**Exercise objective**
Locate the line that contains "[147,965,196,982] length ->" in the entries below, then repeat it and every following line through the line that contains "[149,630,226,643] command ->", exactly, and no others.

**Difference listings**
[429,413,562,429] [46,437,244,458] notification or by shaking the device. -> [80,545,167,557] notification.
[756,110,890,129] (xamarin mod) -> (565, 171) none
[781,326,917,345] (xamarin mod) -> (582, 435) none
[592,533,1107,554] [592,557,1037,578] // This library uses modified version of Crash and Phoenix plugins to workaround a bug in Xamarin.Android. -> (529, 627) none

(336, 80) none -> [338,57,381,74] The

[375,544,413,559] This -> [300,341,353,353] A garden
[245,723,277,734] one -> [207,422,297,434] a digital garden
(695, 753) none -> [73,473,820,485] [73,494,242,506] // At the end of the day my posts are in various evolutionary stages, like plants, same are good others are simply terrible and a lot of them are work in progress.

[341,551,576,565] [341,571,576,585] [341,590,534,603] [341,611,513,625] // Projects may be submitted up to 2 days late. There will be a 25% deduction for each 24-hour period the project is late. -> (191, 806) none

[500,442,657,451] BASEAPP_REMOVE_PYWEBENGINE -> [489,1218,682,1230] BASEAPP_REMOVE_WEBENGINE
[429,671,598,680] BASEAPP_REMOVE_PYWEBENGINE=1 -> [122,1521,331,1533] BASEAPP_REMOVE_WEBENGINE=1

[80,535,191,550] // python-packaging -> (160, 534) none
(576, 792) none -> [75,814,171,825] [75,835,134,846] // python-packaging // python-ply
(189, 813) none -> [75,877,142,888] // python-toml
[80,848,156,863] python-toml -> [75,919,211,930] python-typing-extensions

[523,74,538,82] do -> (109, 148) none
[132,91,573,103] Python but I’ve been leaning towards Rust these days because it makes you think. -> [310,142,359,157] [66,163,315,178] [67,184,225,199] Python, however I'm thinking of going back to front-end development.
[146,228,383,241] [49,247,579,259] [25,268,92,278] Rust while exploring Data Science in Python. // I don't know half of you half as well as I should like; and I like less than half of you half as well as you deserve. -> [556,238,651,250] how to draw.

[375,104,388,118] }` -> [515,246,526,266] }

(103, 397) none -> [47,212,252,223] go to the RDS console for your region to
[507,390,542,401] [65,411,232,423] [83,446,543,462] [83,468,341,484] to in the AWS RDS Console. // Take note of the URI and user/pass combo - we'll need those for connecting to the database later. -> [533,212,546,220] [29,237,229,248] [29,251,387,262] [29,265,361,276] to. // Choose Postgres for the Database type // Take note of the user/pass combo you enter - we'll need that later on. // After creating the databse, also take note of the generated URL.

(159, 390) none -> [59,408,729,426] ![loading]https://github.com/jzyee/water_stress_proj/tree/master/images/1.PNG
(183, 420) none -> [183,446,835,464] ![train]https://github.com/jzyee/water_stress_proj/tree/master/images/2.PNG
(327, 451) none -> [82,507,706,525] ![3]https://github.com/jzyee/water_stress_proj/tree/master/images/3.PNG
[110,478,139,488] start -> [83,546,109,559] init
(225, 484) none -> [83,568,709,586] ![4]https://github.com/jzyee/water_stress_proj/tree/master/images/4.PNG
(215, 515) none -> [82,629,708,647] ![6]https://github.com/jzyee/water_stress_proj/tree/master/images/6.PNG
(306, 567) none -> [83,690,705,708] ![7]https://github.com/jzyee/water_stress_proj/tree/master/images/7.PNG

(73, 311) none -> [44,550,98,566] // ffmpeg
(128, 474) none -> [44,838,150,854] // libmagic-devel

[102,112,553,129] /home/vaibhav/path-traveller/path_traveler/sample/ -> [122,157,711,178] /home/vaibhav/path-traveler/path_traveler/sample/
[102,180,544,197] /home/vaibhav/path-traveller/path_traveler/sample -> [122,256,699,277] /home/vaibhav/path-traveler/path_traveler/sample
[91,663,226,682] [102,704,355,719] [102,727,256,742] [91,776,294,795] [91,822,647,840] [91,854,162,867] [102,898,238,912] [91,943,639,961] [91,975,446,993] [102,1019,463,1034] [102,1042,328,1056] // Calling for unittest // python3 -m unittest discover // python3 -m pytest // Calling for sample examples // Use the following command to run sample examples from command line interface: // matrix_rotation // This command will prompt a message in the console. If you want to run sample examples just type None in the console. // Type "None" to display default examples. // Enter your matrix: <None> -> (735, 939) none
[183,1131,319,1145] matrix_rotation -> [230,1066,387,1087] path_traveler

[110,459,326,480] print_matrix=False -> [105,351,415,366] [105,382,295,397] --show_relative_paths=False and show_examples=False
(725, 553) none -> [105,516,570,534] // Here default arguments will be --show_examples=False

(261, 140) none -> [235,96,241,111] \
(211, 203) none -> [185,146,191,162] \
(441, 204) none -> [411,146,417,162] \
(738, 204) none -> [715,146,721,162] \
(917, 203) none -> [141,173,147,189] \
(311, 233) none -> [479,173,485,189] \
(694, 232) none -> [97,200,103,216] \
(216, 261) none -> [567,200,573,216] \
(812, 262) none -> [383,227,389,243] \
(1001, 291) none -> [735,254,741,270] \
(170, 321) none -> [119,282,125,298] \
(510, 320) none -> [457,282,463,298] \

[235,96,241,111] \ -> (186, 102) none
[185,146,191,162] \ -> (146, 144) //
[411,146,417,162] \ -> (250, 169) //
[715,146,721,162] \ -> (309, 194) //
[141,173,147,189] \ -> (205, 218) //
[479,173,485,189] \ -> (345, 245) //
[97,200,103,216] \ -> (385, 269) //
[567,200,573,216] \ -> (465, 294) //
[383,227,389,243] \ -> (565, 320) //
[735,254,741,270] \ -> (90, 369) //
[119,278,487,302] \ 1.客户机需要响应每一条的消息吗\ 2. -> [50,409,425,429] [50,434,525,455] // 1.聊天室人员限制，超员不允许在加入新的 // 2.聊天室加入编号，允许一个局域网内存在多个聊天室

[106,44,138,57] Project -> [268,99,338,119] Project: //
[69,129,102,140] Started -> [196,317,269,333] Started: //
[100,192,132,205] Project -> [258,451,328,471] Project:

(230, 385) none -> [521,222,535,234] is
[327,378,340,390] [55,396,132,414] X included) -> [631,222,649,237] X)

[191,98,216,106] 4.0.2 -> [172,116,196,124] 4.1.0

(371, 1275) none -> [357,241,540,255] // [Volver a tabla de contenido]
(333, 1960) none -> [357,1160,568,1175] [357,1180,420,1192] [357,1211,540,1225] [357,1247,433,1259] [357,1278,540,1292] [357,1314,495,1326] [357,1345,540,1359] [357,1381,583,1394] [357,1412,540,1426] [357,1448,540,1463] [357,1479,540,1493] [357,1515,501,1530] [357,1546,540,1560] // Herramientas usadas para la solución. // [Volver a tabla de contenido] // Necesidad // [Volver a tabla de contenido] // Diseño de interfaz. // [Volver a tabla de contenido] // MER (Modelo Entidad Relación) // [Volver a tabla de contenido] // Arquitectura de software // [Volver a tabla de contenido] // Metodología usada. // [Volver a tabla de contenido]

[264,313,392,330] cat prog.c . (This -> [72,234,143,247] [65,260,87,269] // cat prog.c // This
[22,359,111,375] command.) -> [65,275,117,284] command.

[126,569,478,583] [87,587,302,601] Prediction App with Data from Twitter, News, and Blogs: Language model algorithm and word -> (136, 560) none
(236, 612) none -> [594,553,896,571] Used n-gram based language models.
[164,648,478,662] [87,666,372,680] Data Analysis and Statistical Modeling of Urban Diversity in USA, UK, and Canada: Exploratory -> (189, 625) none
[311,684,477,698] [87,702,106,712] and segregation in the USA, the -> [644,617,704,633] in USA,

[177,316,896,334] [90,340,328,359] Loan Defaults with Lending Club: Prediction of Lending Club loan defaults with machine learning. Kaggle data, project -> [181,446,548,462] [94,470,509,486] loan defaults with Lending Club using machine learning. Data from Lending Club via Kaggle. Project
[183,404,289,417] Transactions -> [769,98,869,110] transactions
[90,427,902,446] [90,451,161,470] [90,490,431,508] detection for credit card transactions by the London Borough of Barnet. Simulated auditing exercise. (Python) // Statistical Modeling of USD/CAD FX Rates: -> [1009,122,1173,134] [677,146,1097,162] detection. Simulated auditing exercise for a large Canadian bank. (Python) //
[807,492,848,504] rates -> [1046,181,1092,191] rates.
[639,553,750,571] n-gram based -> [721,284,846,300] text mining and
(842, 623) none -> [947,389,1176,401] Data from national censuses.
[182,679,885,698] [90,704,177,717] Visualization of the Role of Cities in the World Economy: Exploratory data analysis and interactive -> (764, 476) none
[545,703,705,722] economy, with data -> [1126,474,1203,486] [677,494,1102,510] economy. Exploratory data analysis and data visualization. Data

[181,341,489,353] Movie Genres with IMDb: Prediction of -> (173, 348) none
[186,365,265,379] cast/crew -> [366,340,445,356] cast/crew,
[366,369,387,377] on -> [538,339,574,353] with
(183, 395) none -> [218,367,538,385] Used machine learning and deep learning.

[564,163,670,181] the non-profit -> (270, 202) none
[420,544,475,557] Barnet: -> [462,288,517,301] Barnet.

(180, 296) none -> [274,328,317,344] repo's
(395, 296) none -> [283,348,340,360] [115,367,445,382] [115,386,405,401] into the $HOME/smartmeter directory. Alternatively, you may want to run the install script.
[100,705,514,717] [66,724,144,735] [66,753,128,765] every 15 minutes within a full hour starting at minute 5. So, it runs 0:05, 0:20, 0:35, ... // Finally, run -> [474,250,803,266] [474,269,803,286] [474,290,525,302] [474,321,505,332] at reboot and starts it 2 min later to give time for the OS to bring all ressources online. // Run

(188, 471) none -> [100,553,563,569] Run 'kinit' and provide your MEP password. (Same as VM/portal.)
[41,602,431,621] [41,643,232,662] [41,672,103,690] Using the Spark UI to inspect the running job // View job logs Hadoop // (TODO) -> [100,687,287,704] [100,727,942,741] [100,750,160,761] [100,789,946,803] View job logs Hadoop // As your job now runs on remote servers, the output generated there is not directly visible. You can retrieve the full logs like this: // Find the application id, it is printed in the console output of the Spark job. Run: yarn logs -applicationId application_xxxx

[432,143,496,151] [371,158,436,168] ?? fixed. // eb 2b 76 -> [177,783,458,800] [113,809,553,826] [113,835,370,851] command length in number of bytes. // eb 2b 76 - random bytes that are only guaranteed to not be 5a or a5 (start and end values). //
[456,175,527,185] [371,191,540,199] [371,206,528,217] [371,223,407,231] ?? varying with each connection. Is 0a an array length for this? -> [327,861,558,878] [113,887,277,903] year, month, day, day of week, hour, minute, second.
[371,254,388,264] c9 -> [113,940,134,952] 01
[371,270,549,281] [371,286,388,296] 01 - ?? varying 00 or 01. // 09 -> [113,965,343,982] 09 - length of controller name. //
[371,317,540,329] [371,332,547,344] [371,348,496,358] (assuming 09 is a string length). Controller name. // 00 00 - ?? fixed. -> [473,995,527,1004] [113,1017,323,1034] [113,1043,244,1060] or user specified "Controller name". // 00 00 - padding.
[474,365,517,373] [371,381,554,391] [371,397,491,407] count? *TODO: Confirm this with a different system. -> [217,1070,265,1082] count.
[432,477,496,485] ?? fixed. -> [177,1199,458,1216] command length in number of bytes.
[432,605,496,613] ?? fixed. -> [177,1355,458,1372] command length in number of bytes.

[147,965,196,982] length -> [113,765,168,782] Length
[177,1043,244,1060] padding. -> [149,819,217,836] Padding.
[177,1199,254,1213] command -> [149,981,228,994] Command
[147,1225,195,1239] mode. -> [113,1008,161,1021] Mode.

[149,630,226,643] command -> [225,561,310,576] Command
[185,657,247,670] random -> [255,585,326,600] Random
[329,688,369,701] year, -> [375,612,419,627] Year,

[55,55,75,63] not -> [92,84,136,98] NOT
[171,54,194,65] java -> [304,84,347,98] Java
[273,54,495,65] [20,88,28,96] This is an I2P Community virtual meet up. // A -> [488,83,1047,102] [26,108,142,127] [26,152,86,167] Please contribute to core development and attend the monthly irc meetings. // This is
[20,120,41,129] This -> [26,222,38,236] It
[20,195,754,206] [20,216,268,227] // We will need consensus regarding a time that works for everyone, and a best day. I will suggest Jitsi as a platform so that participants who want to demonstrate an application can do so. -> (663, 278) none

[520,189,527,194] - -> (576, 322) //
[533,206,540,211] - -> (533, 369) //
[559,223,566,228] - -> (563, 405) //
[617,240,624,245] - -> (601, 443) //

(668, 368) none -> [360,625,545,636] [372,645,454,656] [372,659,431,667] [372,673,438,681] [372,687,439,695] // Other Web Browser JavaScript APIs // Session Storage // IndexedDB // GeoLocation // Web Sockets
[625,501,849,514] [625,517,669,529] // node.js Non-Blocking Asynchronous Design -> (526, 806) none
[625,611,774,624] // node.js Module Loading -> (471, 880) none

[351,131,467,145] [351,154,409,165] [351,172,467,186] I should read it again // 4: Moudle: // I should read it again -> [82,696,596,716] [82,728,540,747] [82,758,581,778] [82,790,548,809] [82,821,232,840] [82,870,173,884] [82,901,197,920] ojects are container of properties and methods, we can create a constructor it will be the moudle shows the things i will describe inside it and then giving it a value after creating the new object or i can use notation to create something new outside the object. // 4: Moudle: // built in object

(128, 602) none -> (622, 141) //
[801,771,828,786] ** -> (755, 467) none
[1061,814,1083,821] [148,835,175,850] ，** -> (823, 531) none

**Answer box**
[147,965,196,982] length -> [113,765,168,782] Length
[177,1043,244,1060] padding. -> [149,819,217,836] Padding.
[177,1199,254,1213] command -> [149,981,228,994] Command
[147,1225,195,1239] mode. -> [113,1008,161,1021] Mode.

[149,630,226,643] command -> [225,561,310,576] Command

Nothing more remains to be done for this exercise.